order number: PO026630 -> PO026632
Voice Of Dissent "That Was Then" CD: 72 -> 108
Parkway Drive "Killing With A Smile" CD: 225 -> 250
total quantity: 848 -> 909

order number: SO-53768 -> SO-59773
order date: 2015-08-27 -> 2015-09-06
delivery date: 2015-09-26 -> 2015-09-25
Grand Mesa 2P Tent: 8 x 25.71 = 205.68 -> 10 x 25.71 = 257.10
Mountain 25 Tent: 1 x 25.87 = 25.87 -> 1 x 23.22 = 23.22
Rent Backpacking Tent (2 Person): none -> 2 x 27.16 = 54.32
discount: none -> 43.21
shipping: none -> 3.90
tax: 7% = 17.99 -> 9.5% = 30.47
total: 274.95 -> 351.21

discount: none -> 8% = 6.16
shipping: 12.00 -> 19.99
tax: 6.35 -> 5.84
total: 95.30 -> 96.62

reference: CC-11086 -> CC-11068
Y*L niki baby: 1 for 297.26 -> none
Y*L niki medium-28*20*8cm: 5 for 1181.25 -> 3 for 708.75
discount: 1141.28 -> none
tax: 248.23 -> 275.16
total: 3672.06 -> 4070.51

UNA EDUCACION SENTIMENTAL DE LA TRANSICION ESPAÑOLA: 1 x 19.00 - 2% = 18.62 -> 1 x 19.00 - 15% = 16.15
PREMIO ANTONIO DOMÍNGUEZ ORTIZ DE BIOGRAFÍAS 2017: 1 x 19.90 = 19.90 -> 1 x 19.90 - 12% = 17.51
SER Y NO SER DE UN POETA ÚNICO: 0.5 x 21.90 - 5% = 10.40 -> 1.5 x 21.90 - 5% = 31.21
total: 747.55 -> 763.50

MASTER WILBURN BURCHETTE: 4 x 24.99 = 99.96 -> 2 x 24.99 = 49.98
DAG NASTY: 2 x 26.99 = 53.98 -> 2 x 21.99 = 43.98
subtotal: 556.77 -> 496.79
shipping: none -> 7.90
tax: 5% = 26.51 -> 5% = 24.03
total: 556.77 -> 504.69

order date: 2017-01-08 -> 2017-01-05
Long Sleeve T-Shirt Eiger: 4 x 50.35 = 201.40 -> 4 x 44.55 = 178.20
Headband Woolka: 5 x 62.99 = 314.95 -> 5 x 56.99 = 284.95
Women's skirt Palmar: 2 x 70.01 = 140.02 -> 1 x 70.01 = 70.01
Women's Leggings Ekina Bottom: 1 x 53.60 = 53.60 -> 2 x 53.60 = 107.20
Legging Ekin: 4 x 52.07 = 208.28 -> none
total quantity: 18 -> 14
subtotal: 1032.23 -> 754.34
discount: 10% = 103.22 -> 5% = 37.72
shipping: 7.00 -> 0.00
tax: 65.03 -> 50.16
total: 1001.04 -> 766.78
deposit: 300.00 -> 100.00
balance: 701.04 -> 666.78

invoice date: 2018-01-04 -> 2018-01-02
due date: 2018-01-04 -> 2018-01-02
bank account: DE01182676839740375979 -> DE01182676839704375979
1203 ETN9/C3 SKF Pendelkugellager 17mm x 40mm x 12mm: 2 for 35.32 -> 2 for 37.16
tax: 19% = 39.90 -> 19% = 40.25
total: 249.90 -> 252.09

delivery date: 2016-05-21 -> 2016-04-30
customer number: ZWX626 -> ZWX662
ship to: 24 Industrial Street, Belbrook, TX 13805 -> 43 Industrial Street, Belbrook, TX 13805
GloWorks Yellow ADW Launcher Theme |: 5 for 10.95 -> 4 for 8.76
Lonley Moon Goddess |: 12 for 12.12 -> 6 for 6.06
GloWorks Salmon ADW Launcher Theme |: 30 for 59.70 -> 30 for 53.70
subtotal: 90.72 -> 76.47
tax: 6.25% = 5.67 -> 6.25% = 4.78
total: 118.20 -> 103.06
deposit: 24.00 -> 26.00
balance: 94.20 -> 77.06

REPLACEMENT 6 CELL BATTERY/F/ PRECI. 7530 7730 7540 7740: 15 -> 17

━━━━━━━━━━━━━━━━━━━━

Reproduce exactly, and with no other material, the lines between those holding "Y*L niki baby: 1 for 297.26 -> none" and "total: 556.77 -> 504.69", inclusive.

Y*L niki baby: 1 for 297.26 -> none
Y*L niki medium-28*20*8cm: 5 for 1181.25 -> 3 for 708.75
discount: 1141.28 -> none
tax: 248.23 -> 275.16
total: 3672.06 -> 4070.51

UNA EDUCACION SENTIMENTAL DE LA TRANSICION ESPAÑOLA: 1 x 19.00 - 2% = 18.62 -> 1 x 19.00 - 15% = 16.15
PREMIO ANTONIO DOMÍNGUEZ ORTIZ DE BIOGRAFÍAS 2017: 1 x 19.90 = 19.90 -> 1 x 19.90 - 12% = 17.51
SER Y NO SER DE UN POETA ÚNICO: 0.5 x 21.90 - 5% = 10.40 -> 1.5 x 21.90 - 5% = 31.21
total: 747.55 -> 763.50

MASTER WILBURN BURCHETTE: 4 x 24.99 = 99.96 -> 2 x 24.99 = 49.98
DAG NASTY: 2 x 26.99 = 53.98 -> 2 x 21.99 = 43.98
subtotal: 556.77 -> 496.79
shipping: none -> 7.90
tax: 5% = 26.51 -> 5% = 24.03
total: 556.77 -> 504.69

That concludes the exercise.